Cries rang out behind him but with the roar of the fire at the windows no meaning accompanied the shouts. Makin reached the door and took the iron handle, finding it hot in his grasp. At first it seemed that he was locked out, but with a roar of his own he heaved and found some give. The air sucked in through the gap he’d made, the flames within hungry for it. The door surrendered suddenly and a wind rushed past him into the old church. Smoke swirled in its wake, filling the corridor beyond.
Every animal fears fire. There are no exceptions. It’s death incarnate. Pain and death. And fear held Makin in the doorway, trapped there beneath the weight of it as the wind died around him. He didn’t know the boy. In the years Makin had served in King Olidan’s castle guard he had seen the young princes on maybe three occasions. It wasn’t his part to speak to them – merely to secure the perimeter. Yet here he stood now, at the hot heart of the matter.

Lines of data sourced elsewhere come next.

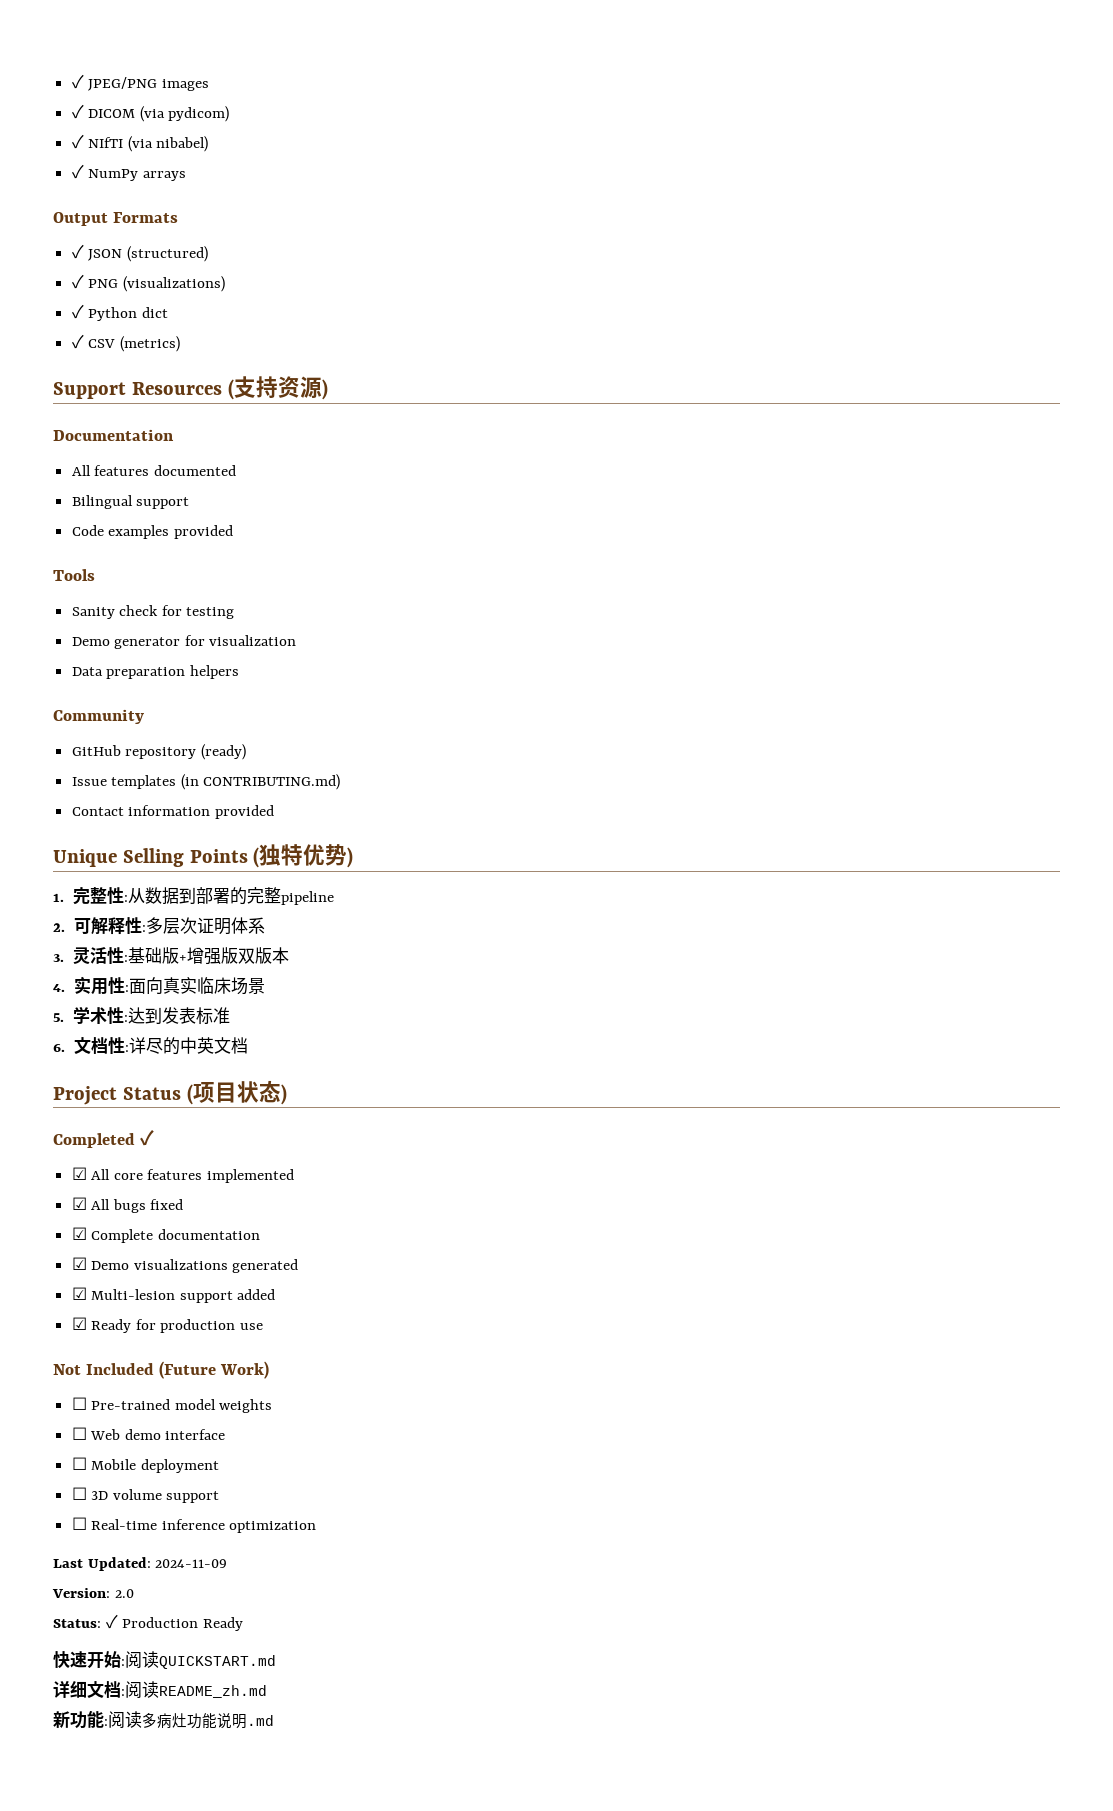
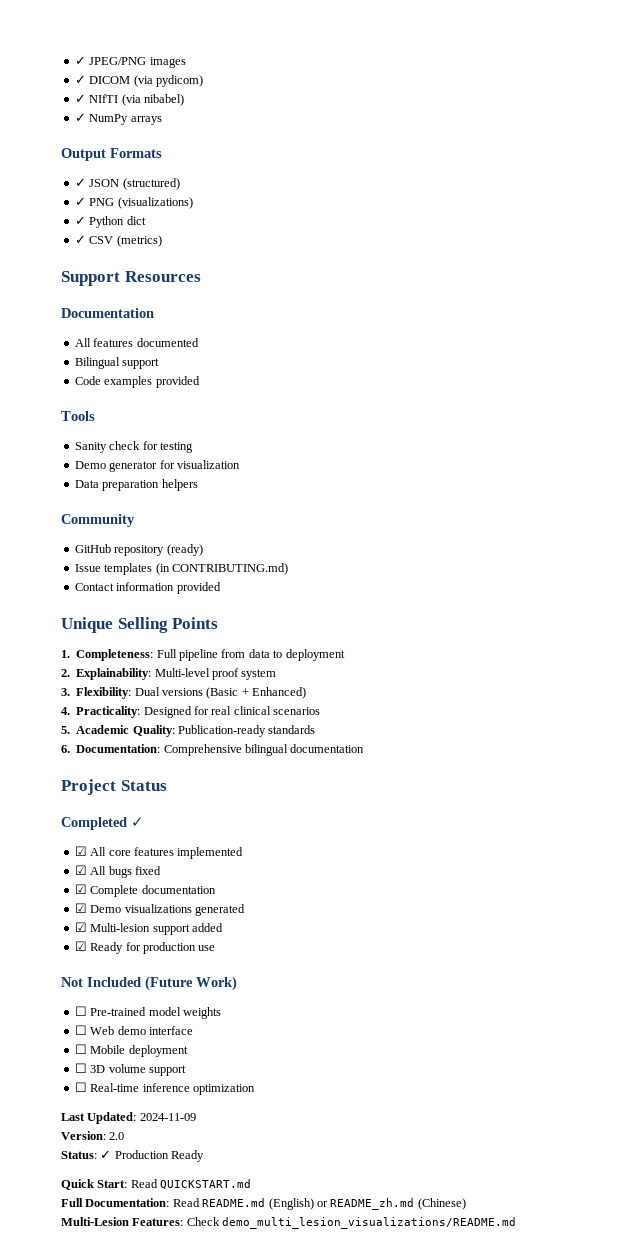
- Support Resources (支持资源)
+ Support Resources
- Unique Selling Points (独特优势)
- 1.完整性:从数据到部署的完整pipeline
- 2.可解释性:多层次证明体系
- 3.灵活性:基础版+增强版双版本
- 4.实用性:面向真实临床场景
- 5.学术性:达到发表标准
- 6.文档性:详尽的中英文档
- Project Status (项目状态)
+ Unique Selling Points
+ 1. Completeness: Full pipeline from data to deployment
+ 2. Explainability: Multi-level proof system
+ 3. Flexibility: Dual versions (Basic + Enhanced)
+ 4. Practicality: Designed for real clinical scenarios
+ 5. Academic Quality: Publication-ready standards
+ 6. Documentation: Comprehensive bilingual documentation
+ Project Status
- 快速开始:阅读QUICKSTART.md
- 详细文档:阅读README_zh.md
- 新功能:阅读多病灶功能说明.md
+ Quick Start: Read QUICKSTART.md
+ Full Documentation: Read README.md (English) or README_zh.md (Chinese)
+ Multi-Lesion Features: Check demo_multi_lesion_visualizations/README.md

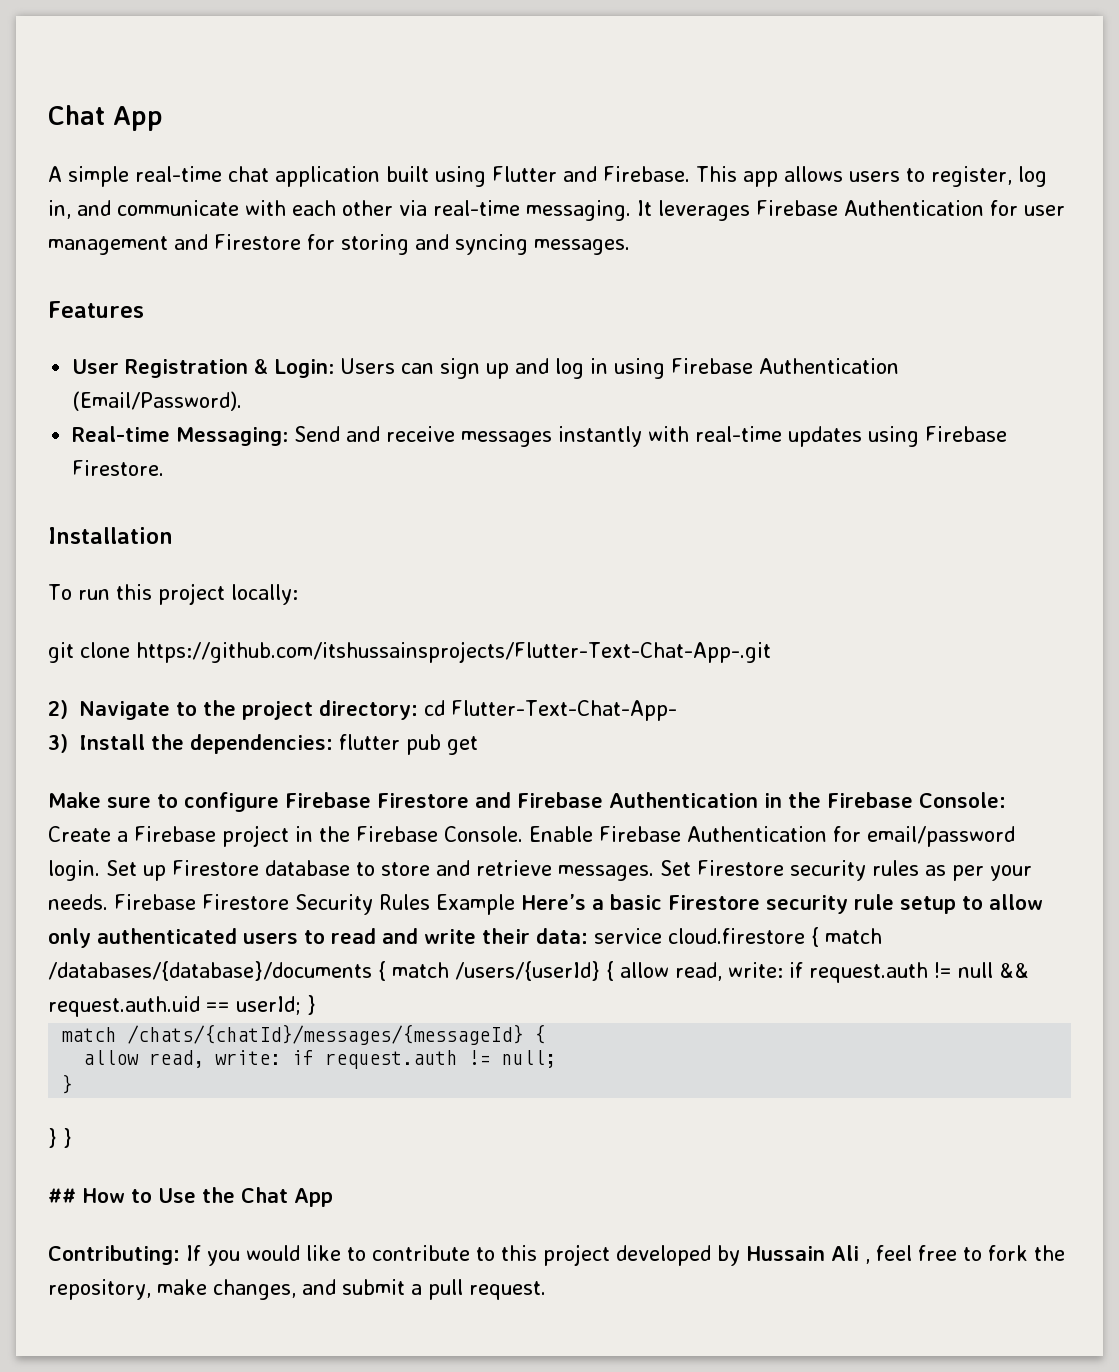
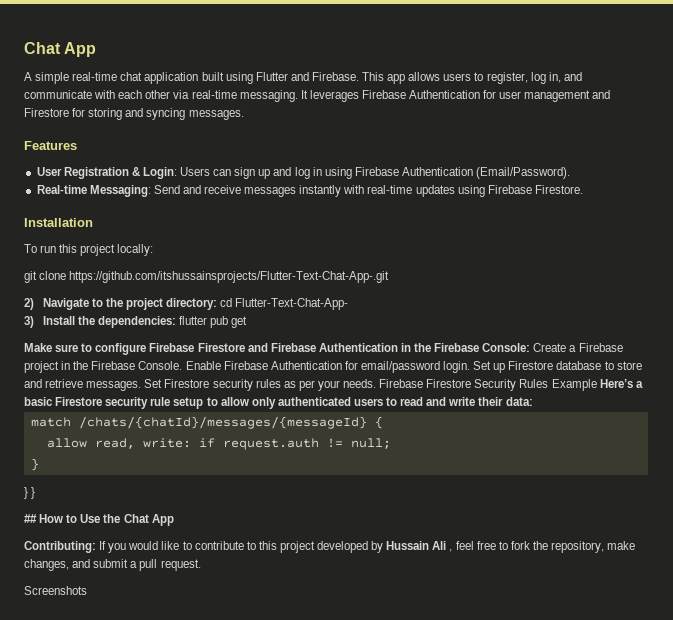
- Firebase Firestore Security Rules Example Here’s a basic Firestore security rule setup to allow only authenticated users to read and write their data: service cloud.firestore { match /databases/{database}/documents { match /users/{userId} { allow read, write: if request.auth != null && request.auth.uid == userId; }
+ Firebase Firestore Security Rules Example Here’s a basic Firestore security rule setup to allow only authenticated users to read and write their data:
+ Screenshots

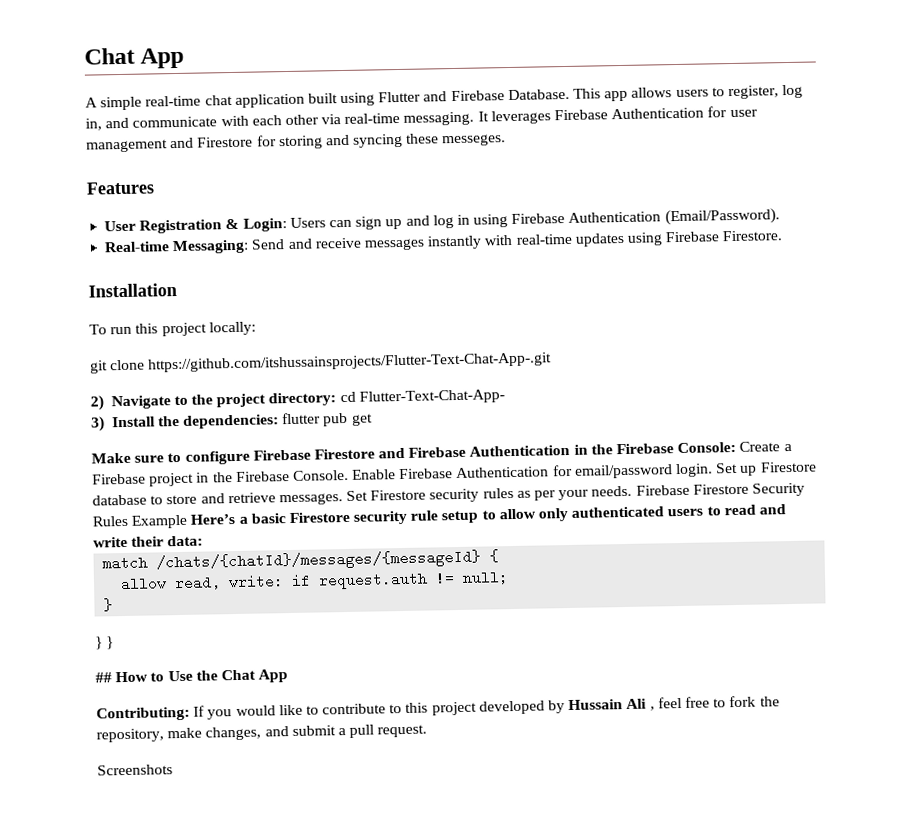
- A simple real-time chat application built using Flutter and Firebase.
+ A simple real-time chat application built using Flutter and Firebase Database.
- It leverages Firebase Authentication for user management and Firestore for storing and syncing messages.
+ It leverages Firebase Authentication for user management and Firestore for storing and syncing these messeges.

Makin drew a breath and choked. No part of him wanted to venture inside. No one would condemn him for stepping back – and even if they did he had no friends within the castle, none whose opinion he cared about. Nothing bound him to his service but an empty promise and a vague sense of duty.
He took a step back. For a moment in place of swirling smoke he saw a line of brittle blue sky. Come morning this place would be blackened spars, fallen walls. Years ago, when they had lifted him from that ditch, more dead than alive, they had carried him past the ruins of his home. He hadn’t known then that Cerys lay within, beneath soot-black stones and stinking char.
Somehow Makin found himself inside the building, the air hot, suffocating, and thick with smoke around him. He couldn’t remember deciding to enter. Bent double he found he could just about breathe beneath the worst of the smoke, and with stinging, streaming eyes he staggered on.
A short corridor brought him to the great hall. Here the belly of the smoke lay higher, a dark and roiling ceiling that he would have to reach up to touch. Flames scaled the walls wherever a tapestry or panelling gave them a path. The crackling roar deafened him, the heat taking the tears from his eyes. A tapestry behind him, that had been smouldering when he passed it, burst into bright flames all along its length.
A number of pallets for the sick lined the room, many askew or overturned. Makin tried to draw breath to call for the prince but the air scorched his lungs and left him gasping. A moment later he was on his knees, though he had no intention to fall. ‘Prince Jorg …’ a whisper.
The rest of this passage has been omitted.